- What you are asked to do -
Please transcribe the data that follows exactly as given, leaving out every picture.

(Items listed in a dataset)
* * * * *

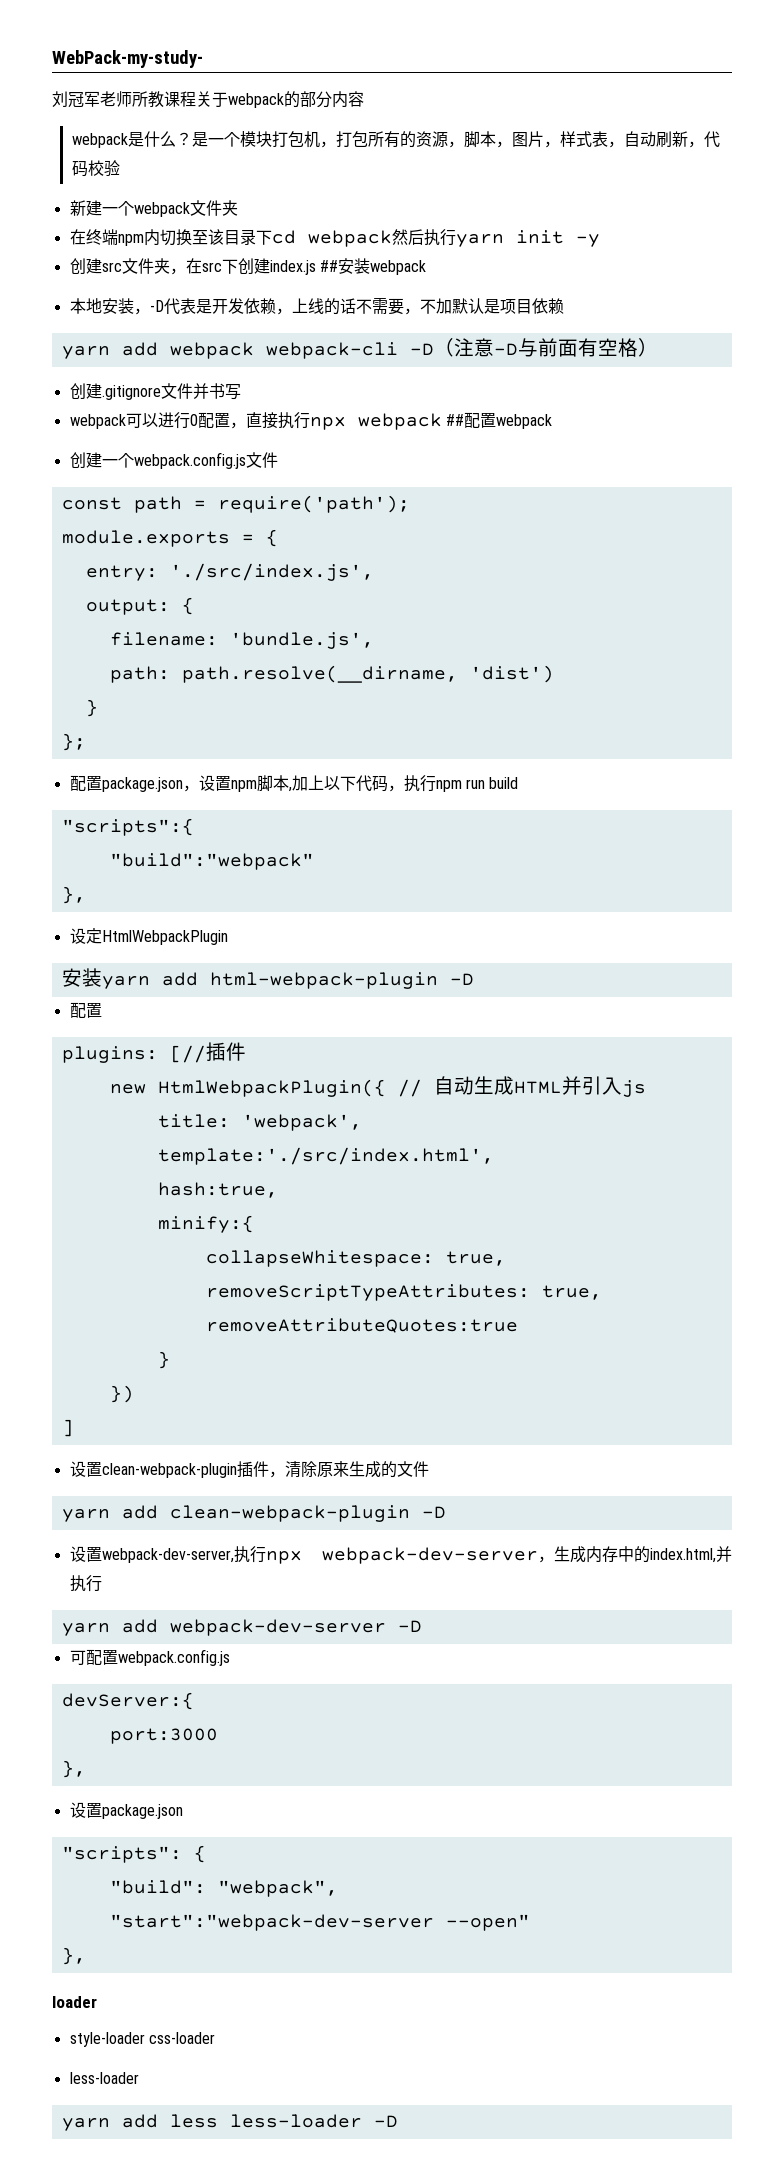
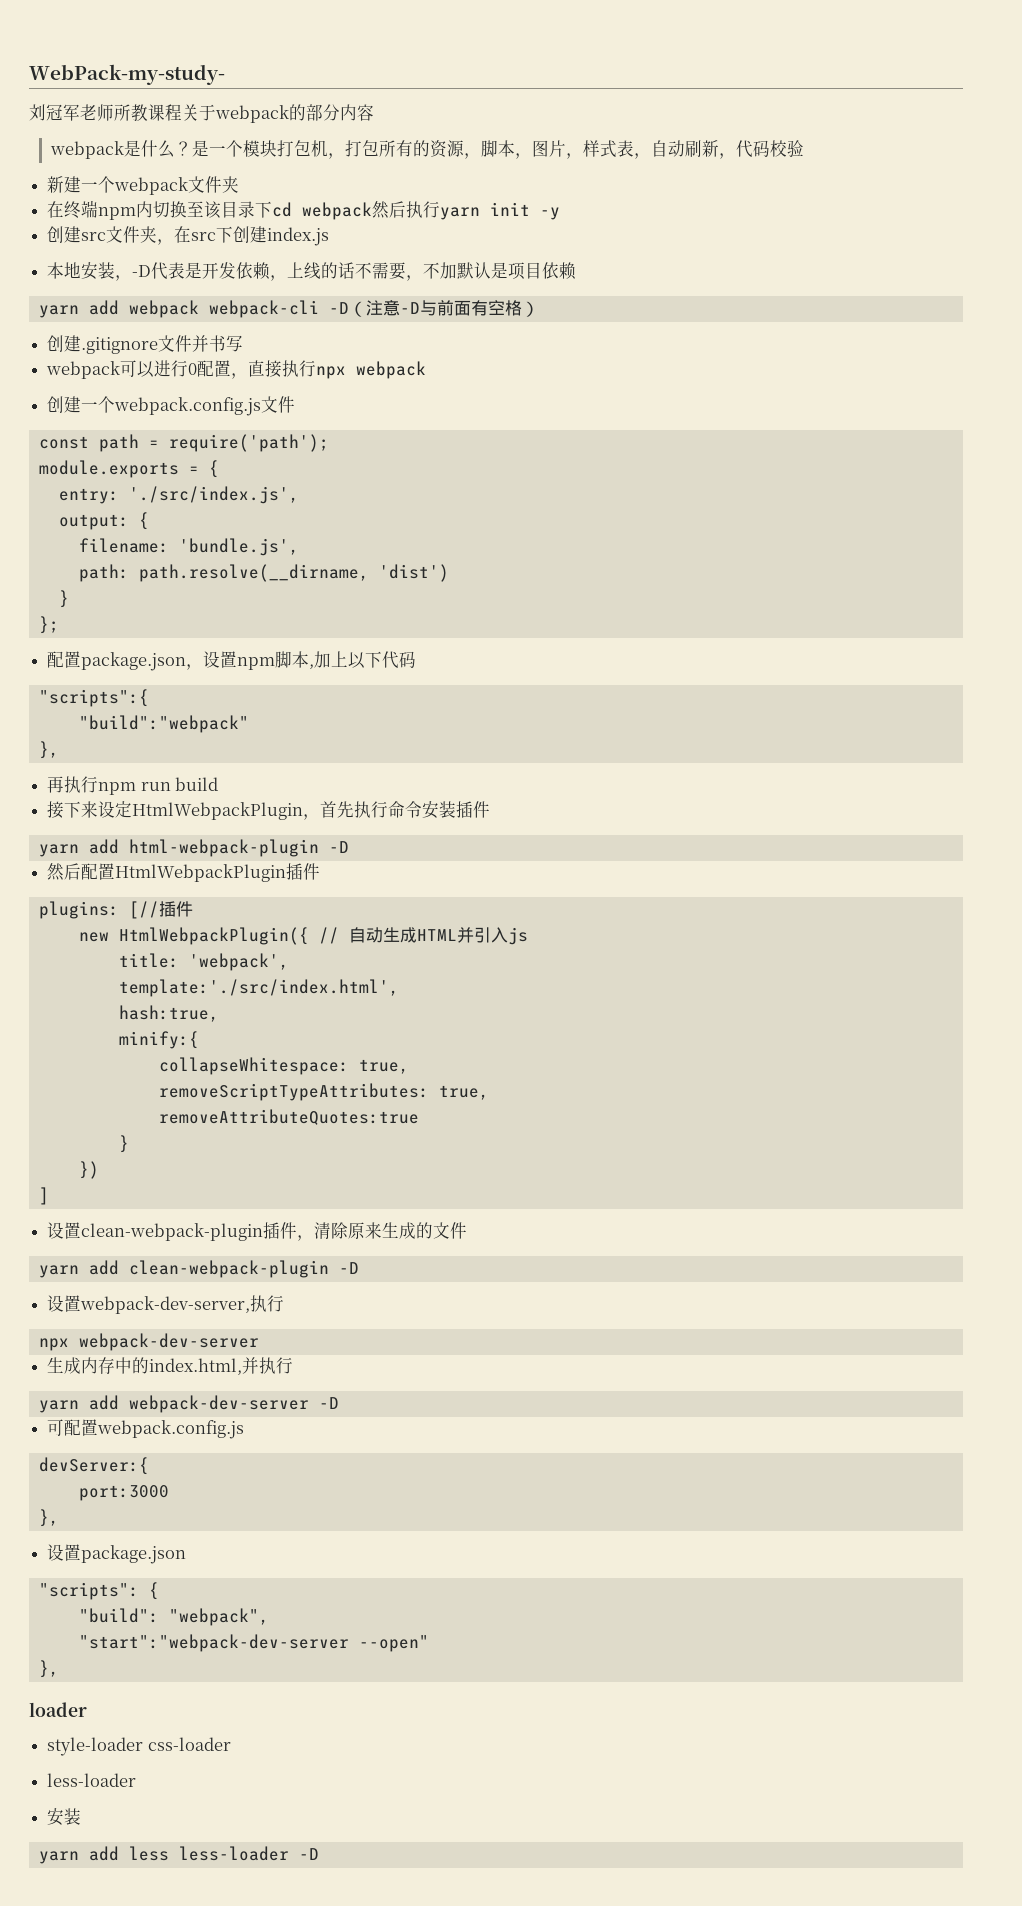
[319,258,426,275] ##安装webpack -> (330, 236) none
[445,412,552,429] ##配置webpack -> (427, 370) none
[387,775,519,792] ，执行npm run build -> (417, 659) none
[69,928,228,945] [61,968,102,987] 设定HtmlWebpackPlugin // 安装 -> [47,776,219,795] [47,801,491,820] 再执行npm run build // 接下来设定HtmlWebpackPlugin，首先执行命令安装插件 //
[69,1002,102,1018] 配置 -> [47,863,321,882] 然后配置HtmlWebpackPlugin插件
(266, 1554) none -> (285, 1303) //
[538,1556,554,1563] ， -> (259, 1342) //
(139, 2078) none -> [47,1808,82,1826] // 安装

* * * * *

- Response to the task -
[319,258,426,275] ##安装webpack -> (330, 236) none
[445,412,552,429] ##配置webpack -> (427, 370) none
[387,775,519,792] ，执行npm run build -> (417, 659) none
[69,928,228,945] [61,968,102,987] 设定HtmlWebpackPlugin // 安装 -> [47,776,219,795] [47,801,491,820] 再执行npm run build // 接下来设定HtmlWebpackPlugin，首先执行命令安装插件 //
[69,1002,102,1018] 配置 -> [47,863,321,882] 然后配置HtmlWebpackPlugin插件
(266, 1554) none -> (285, 1303) //
[538,1556,554,1563] ， -> (259, 1342) //
(139, 2078) none -> [47,1808,82,1826] // 安装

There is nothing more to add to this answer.